Try it:
Transcribe the full listing exactly.

-- -- --

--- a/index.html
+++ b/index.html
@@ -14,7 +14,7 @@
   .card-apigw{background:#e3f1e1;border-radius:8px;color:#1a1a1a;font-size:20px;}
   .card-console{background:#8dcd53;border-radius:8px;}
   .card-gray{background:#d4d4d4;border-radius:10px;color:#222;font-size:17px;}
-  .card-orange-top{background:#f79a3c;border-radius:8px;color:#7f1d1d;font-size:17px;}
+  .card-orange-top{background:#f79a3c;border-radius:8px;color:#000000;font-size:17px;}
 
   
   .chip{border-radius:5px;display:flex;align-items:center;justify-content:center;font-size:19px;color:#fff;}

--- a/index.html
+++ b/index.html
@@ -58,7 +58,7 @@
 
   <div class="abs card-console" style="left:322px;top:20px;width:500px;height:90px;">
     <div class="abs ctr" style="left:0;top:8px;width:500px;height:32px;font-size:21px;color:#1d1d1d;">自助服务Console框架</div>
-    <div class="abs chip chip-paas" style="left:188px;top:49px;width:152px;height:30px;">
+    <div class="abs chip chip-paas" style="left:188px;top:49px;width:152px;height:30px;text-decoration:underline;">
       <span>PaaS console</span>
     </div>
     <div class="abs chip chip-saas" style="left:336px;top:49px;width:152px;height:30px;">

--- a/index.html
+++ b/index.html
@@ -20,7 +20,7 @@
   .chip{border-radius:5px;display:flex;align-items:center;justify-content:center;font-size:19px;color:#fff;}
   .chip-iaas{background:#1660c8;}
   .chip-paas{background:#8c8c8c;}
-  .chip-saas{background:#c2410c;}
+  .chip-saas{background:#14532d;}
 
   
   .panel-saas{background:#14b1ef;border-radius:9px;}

-- -- --

Result of this task:
--- a/index.html
+++ b/index.html
@@ -14,7 +14,7 @@
   .card-apigw{background:#e3f1e1;border-radius:8px;color:#1a1a1a;font-size:20px;}
   .card-console{background:#8dcd53;border-radius:8px;}
   .card-gray{background:#d4d4d4;border-radius:10px;color:#222;font-size:17px;}
-  .card-orange-top{background:#f79a3c;border-radius:8px;color:#7f1d1d;font-size:17px;}
+  .card-orange-top{background:#f79a3c;border-radius:8px;color:#000000;font-size:17px;}
 
   
   .chip{border-radius:5px;display:flex;align-items:center;justify-content:center;font-size:19px;color:#fff;}

--- a/index.html
+++ b/index.html
@@ -58,7 +58,7 @@
 
   <div class="abs card-console" style="left:322px;top:20px;width:500px;height:90px;">
     <div class="abs ctr" style="left:0;top:8px;width:500px;height:32px;font-size:21px;color:#1d1d1d;">自助服务Console框架</div>
-    <div class="abs chip chip-paas" style="left:188px;top:49px;width:152px;height:30px;">
+    <div class="abs chip chip-paas" style="left:188px;top:49px;width:152px;height:30px;text-decoration:underline;">
       <span>PaaS console</span>
     </div>
     <div class="abs chip chip-saas" style="left:336px;top:49px;width:152px;height:30px;">

--- a/index.html
+++ b/index.html
@@ -20,7 +20,7 @@
   .chip{border-radius:5px;display:flex;align-items:center;justify-content:center;font-size:19px;color:#fff;}
   .chip-iaas{background:#1660c8;}
   .chip-paas{background:#8c8c8c;}
-  .chip-saas{background:#c2410c;}
+  .chip-saas{background:#14532d;}
 
   
   .panel-saas{background:#14b1ef;border-radius:9px;}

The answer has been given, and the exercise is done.